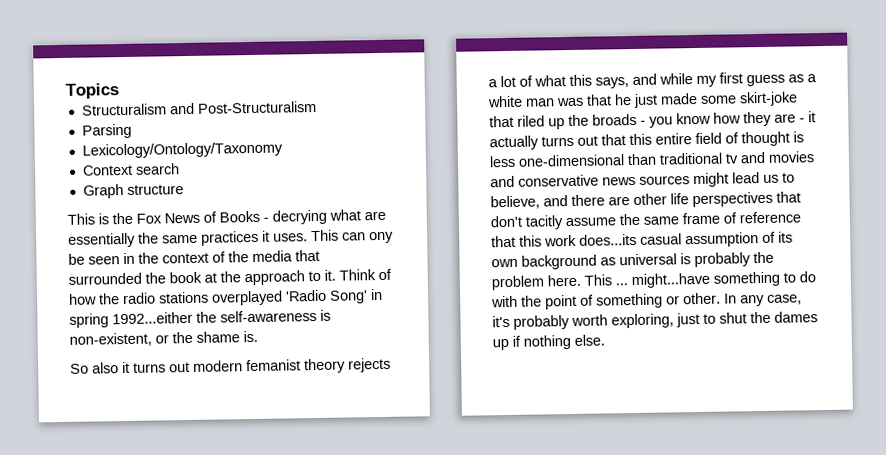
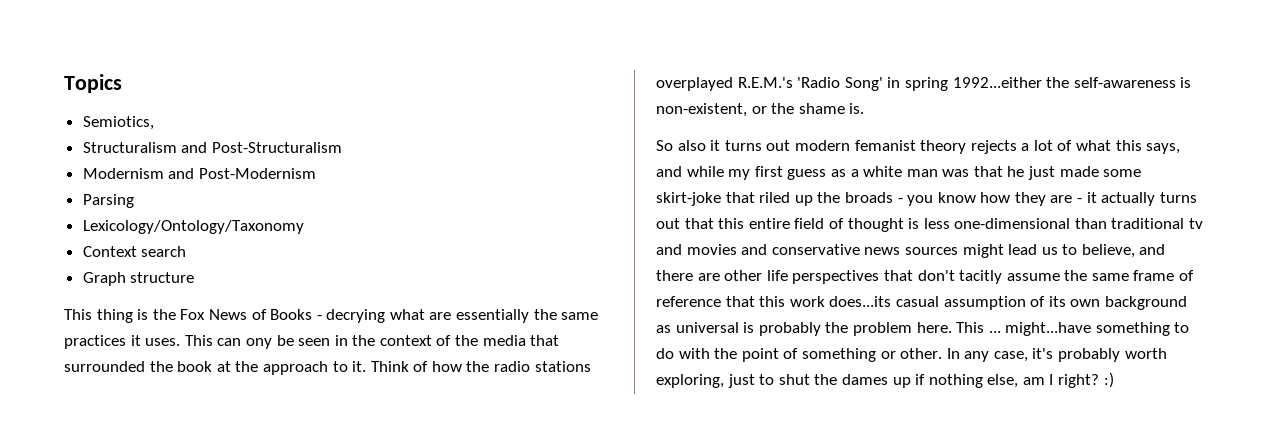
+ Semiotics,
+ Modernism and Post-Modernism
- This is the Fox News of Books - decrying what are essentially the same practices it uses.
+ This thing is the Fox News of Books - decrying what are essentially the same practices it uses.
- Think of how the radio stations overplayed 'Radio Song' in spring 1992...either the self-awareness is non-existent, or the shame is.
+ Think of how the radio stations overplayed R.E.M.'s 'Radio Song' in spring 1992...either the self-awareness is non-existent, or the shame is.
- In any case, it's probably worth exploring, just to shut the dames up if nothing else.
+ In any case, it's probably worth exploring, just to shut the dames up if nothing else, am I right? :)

Exercise goal: What you hand back should match the listing exactly, except that no pictures appear.

Answer box:
+ Semiotics,
+ Modernism and Post-Modernism
- This is the Fox News of Books - decrying what are essentially the same practices it uses.
+ This thing is the Fox News of Books - decrying what are essentially the same practices it uses.
- Think of how the radio stations overplayed 'Radio Song' in spring 1992...either the self-awareness is non-existent, or the shame is.
+ Think of how the radio stations overplayed R.E.M.'s 'Radio Song' in spring 1992...either the self-awareness is non-existent, or the shame is.
- In any case, it's probably worth exploring, just to shut the dames up if nothing else.
+ In any case, it's probably worth exploring, just to shut the dames up if nothing else, am I right? :)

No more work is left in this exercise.